# terribilis picture to explain



## Guest (Mar 26, 2005)

I have grown this frog from a froglet. It is now over a year old and has developed this problem. 3 months ago there was a slight bulge under one of it's sholder and has continued to grow untill this.

















He is definetly not calling. Since this picture the swelling has gone down and returned again, but it never completly goes away. What can this be? Is it cronic? If it does survive long enough to breed, should I let it?


----------



## vet_boy77 (Feb 10, 2005)

Off hand, the frog does look on the heavy side, and the waddle could be fat. Did it appear suddenly or gradually? Has the frog altered it's behavior in any way? Lethargic? Appetite? Is it possible to get more pictures?
Best of luck.


----------



## Guest (Mar 27, 2005)

It has appeared gradually over the past 4 months. Those pictures were taken about 3 weeks ago, and at that point the swollen area was huge. In the past 3 weeks since that picture the area has reduced to almost nothing, and then returned, then gone away, and come again. 

He not fatter than any of his siblings are. Infact he has not grown as fast as his brother and sister, and is quite smaller than them. He eats well. The only difference in his behaviour, is that he hides more often than before, and more often than his siblings do.

Something else I have noticed on him is that his hands do not seem normal. They turn outward to an abnormal extent. This forces his fingers to be in very ackward positions, and looks like he is double-jointed. He is actually almost stepping on his own fingers sometimes.

Sorry, I can't get pics right now. I just freaked my frogs out trying to get some.


----------



## Arklier (Mar 1, 2004)

TAKE HIM TO A VET!


----------



## Guest (Mar 28, 2005)

The vet costs too much money for me to spend right now. If I knew he could definetly help my frog I would go. The last time i went it cost me more for the visit and treatment than it would cost for a new frog, and my pet still died within the next two months.


----------



## mindcrash (Mar 3, 2004)

I think, as pet owners, we have the responsibility to provide the animal treatment when it is in need, regardless if its only a $50 frog. When we own these animals they depend on us for all of their care and we owe it to them to provide help when its needed.
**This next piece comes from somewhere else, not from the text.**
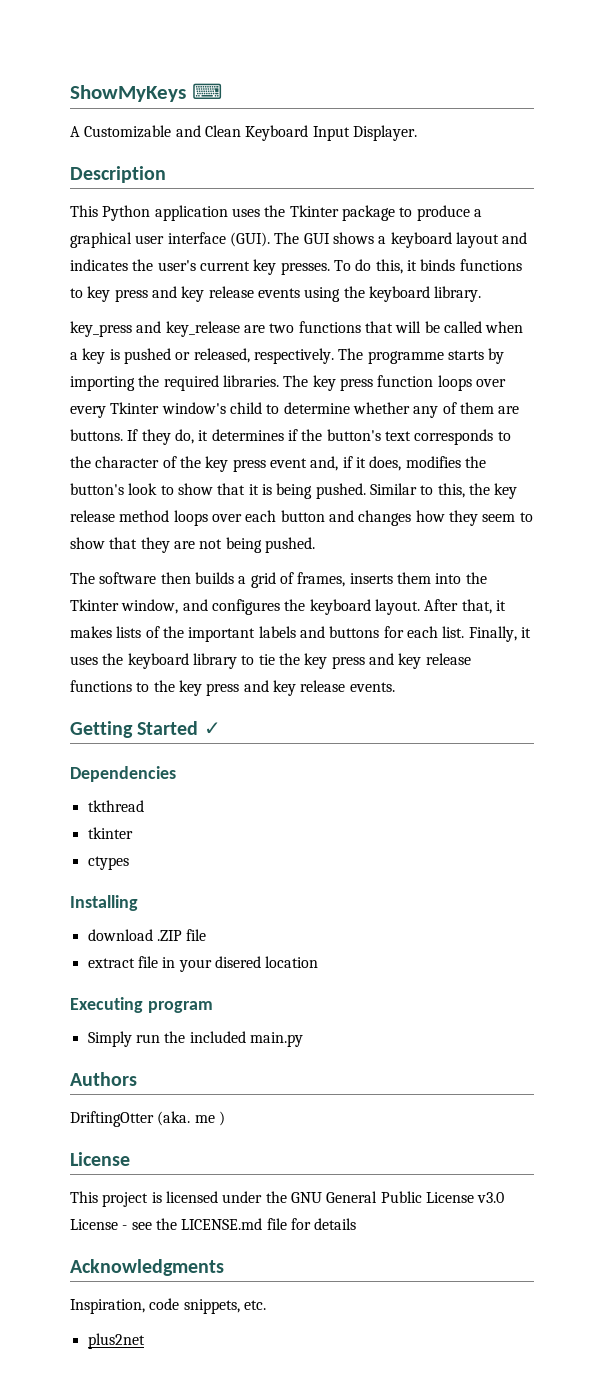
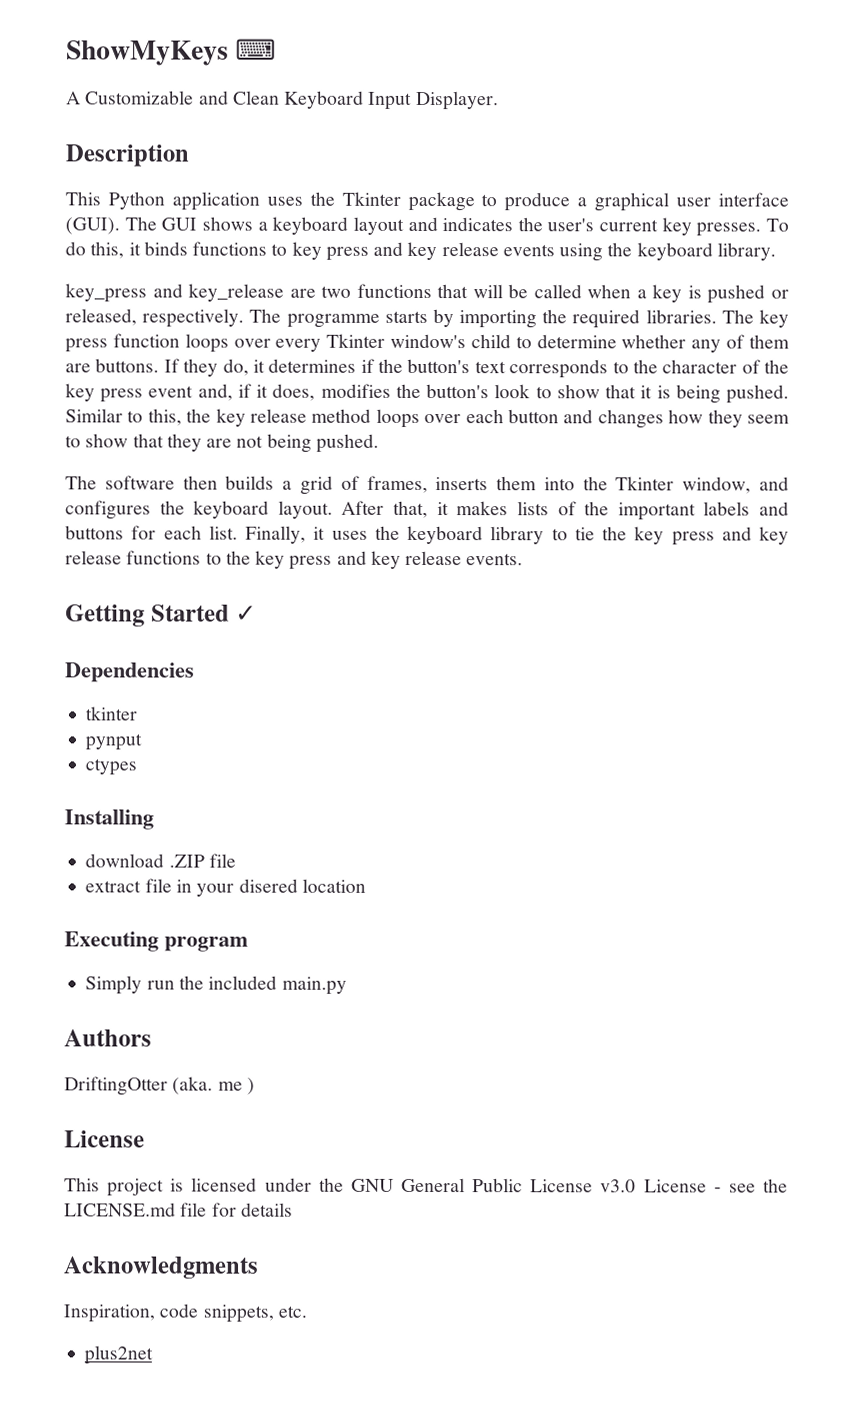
- tkthread
  tkinter
+ pynput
To say that it is too expensive and simply let the animal suffer until its eventual death is irresponsible and cruel.


----------



## Guest (Mar 28, 2005)

I am not saying that i'd rather let it die, because i can buy another one for cheaper. I am not about to spend that kinda money at the vet if my animal is going to die anyways. It is not irresponsible or cruel. This animal would have developed the same condition if he had been born in the wild. My responsibility has been to provide the best conditions for this frog to live in (ie. food, vitamins and minerals, humidity). I don't have money to throw away at the vet, especially when it is likely he will not even be able to help. 

The reason I posted this thread was to see if anyone could identify the problem, not to be told I am irresponsible or crule. That is your opinion mindcrash, and this is mine. 

Well, posting here was useless! I asked for help to save my frog, but instead I got an useless and unfounded ethical lecture.


----------



## Dane (Aug 19, 2004)

> Well, posting here was useless! I asked for help to save my frog, but instead I got an useless and unfounded ethical lecture.


I think that is a bit of a hasty assumption. Very few of us on the boards are DVMs, or have had the necessary schooling to give you precise advice on how to treat a frog based solely on a couple of photographs. I think that the least you can do is to get a fecal run. You may be short on cash, but I'm sure you could come up with the $15 plus a stamp to get an opinion from a Vet with real life experience in treating this kind of thing. Personally, I have never seen a frog experience bloating of that kind, so I have no answers for you either. What did you expect? To not have to purchase any kind of treatment to cure it? For someone to see your frog and say, "I know what that is! You must utter the magic words; "Anura, Anura, Nematoda, Be healed!". Well, maybe I went a bit overboard.


----------



## Arklier (Mar 1, 2004)

I don't agree with your argument. Let's apply this logic to another animal. Say you picked up a stray dog or cat from a shelter. You took care of it like you should, but after awhile, it got sick. Now, would it be your responsibility to take the animal to the vet and try to cure the animal's illness? Or would you say that because the animal came off the street it would have just gotten sick anyway and it wasn't your responsibility to provide it medical care?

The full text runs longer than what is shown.